* TASK STATEMENT
Within the material below, transcribe exactly the lines from the one holding "font-size: 10px ->" through the one holding "text: Apply ->", keeping both ends and skipping the rest.

* DATASET EXTRACT
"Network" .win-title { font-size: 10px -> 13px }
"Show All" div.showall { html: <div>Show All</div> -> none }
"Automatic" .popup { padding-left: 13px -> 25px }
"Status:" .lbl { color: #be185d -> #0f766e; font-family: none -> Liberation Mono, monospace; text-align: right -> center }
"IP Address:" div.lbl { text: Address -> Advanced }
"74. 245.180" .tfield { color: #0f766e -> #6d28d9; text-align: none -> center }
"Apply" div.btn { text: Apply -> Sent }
==
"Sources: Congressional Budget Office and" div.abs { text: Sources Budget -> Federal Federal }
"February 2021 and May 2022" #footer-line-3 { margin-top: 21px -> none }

* SOLUTION BELOW
"Network" .win-title { font-size: 10px -> 13px }
"Show All" div.showall { html: <div>Show All</div> -> none }
"Automatic" .popup { padding-left: 13px -> 25px }
"Status:" .lbl { color: #be185d -> #0f766e; font-family: none -> Liberation Mono, monospace; text-align: right -> center }
"IP Address:" div.lbl { text: Address -> Advanced }
"74. 245.180" .tfield { color: #0f766e -> #6d28d9; text-align: none -> center }
"Apply" div.btn { text: Apply -> Sent }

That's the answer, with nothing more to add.